Task directions:
In the records below, begin at the line that has "Magasin - UX" and stop after the line that has "total: 6470.28 -> 6405.28"; quote those lines verbatim and nothing more.

Data to process:
------

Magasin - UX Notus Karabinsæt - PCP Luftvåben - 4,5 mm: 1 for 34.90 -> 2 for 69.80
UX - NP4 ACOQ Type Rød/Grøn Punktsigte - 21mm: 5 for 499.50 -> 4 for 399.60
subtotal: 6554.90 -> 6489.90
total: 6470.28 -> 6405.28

------

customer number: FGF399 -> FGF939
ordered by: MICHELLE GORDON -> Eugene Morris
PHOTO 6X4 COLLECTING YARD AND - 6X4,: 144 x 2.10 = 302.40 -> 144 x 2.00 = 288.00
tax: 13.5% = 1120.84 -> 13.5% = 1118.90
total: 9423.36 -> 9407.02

------

Result:
Magasin - UX Notus Karabinsæt - PCP Luftvåben - 4,5 mm: 1 for 34.90 -> 2 for 69.80
UX - NP4 ACOQ Type Rød/Grøn Punktsigte - 21mm: 5 for 499.50 -> 4 for 399.60
subtotal: 6554.90 -> 6489.90
total: 6470.28 -> 6405.28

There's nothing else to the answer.